EXERCISE AIM: Type out all the records word for word. Any pictures are to be left out.

----------------------------------------

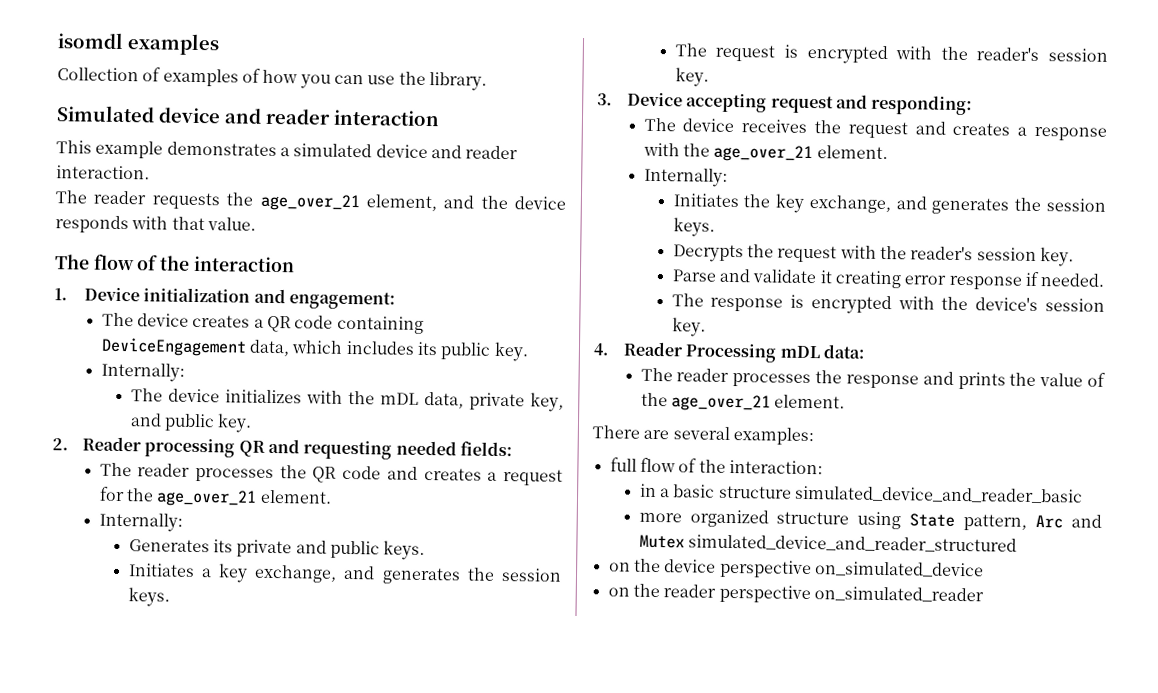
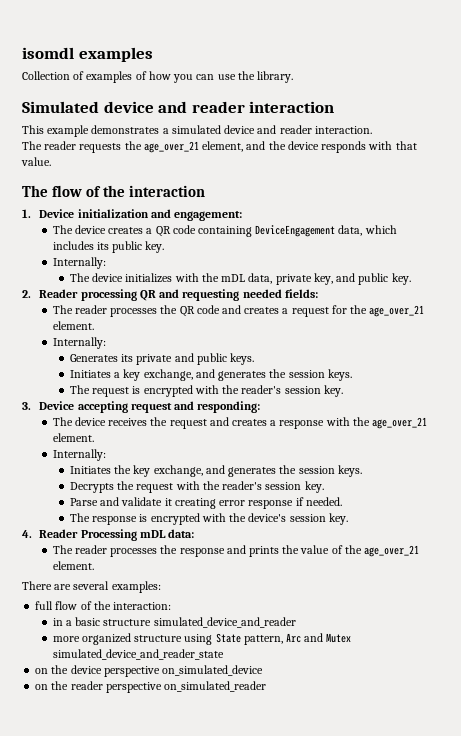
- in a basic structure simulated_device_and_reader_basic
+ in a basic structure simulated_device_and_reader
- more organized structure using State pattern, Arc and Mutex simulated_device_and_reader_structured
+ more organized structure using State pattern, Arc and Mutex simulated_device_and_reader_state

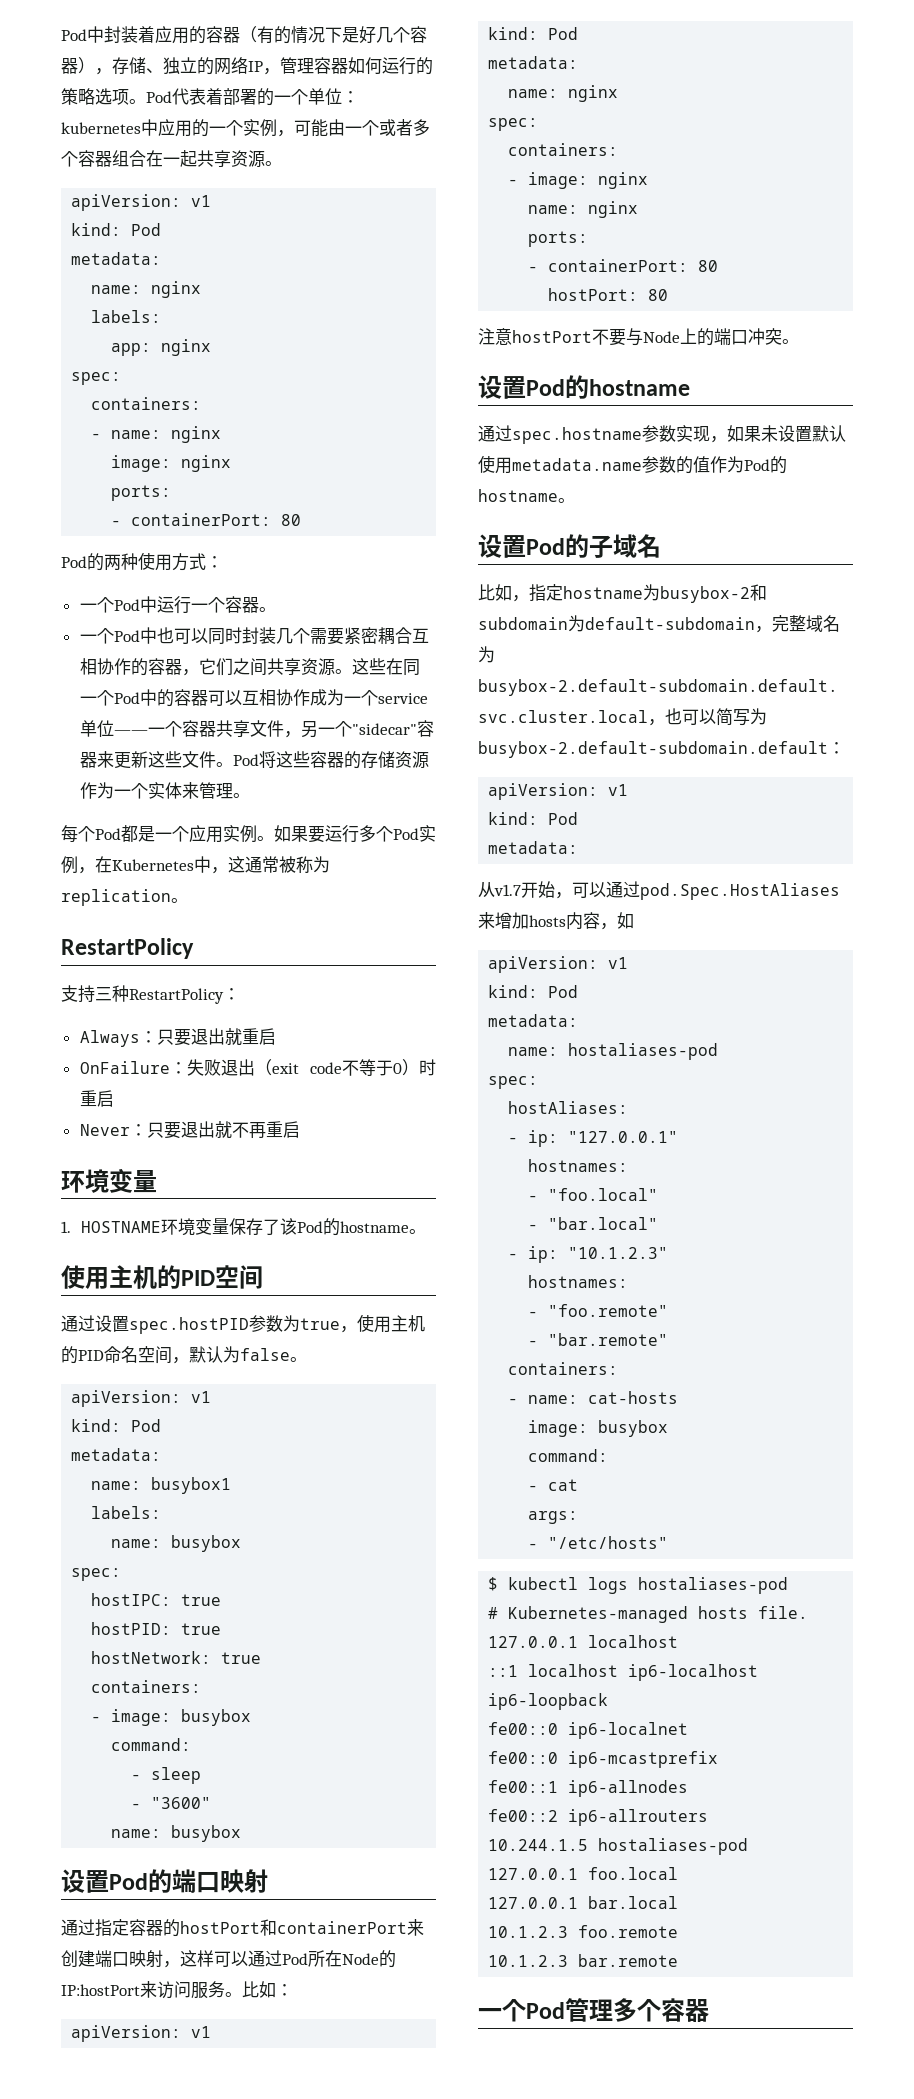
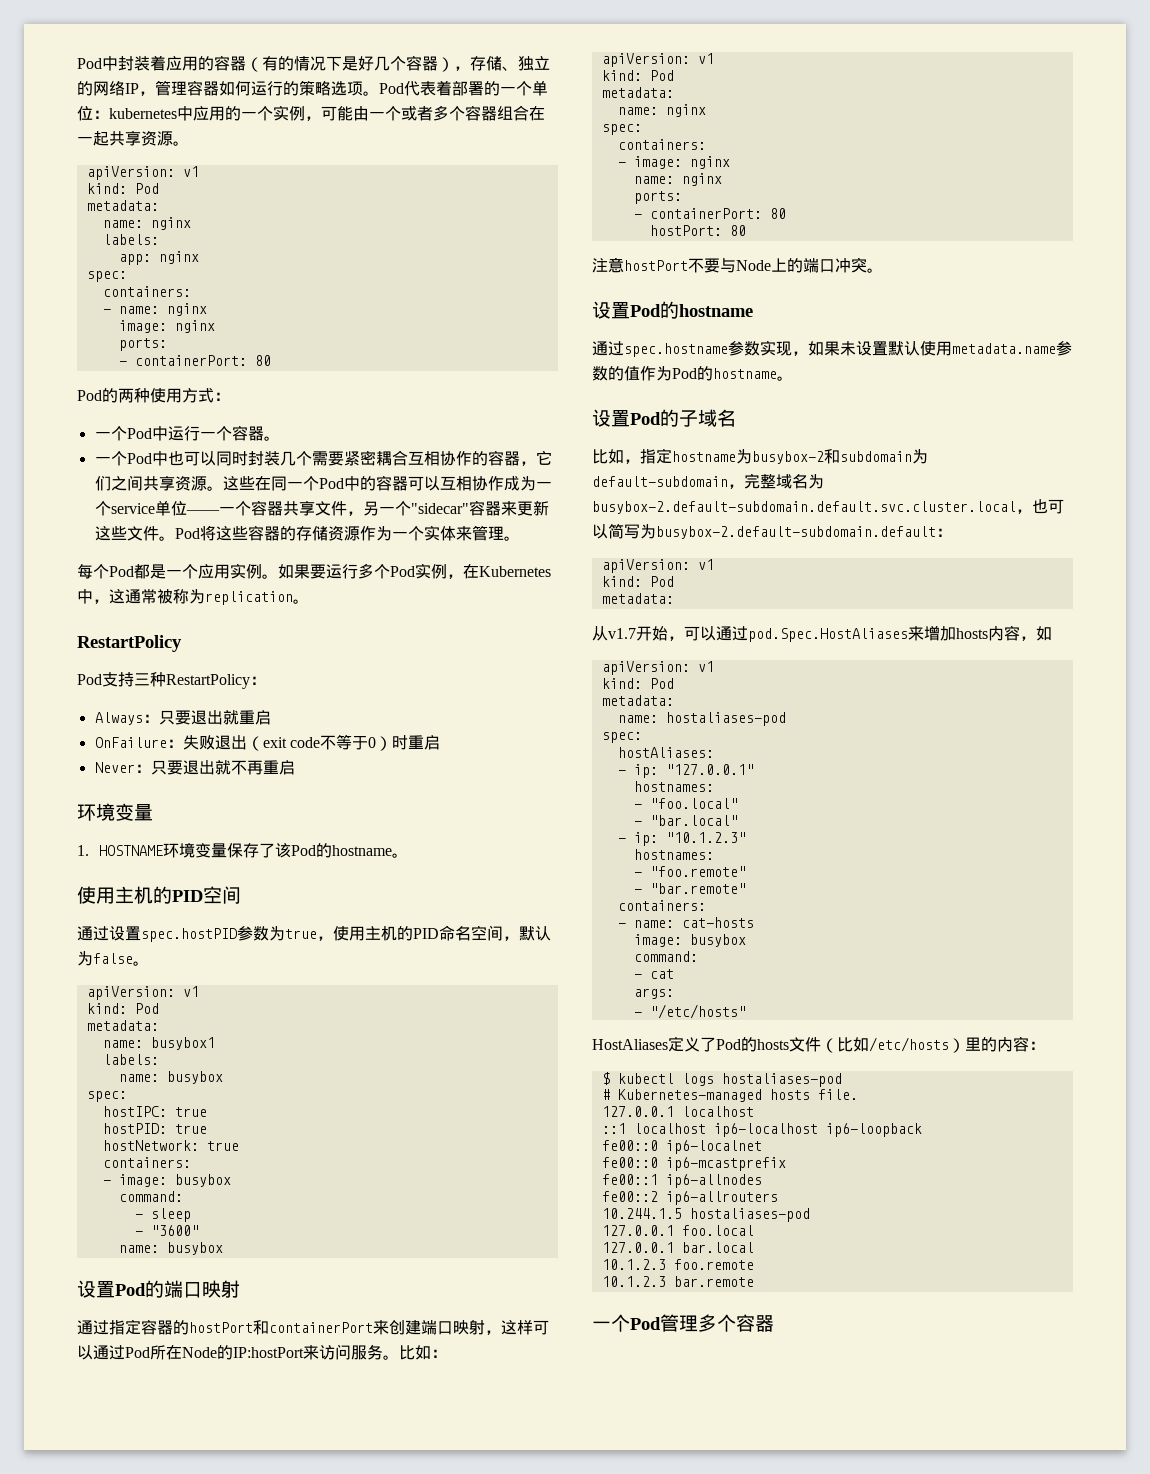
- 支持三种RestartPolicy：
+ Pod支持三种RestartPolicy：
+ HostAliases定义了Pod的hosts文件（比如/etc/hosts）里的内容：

----------------------------------------

RESPONSE:
- in a basic structure simulated_device_and_reader_basic
+ in a basic structure simulated_device_and_reader
- more organized structure using State pattern, Arc and Mutex simulated_device_and_reader_structured
+ more organized structure using State pattern, Arc and Mutex simulated_device_and_reader_state

- 支持三种RestartPolicy：
+ Pod支持三种RestartPolicy：
+ HostAliases定义了Pod的hosts文件（比如/etc/hosts）里的内容：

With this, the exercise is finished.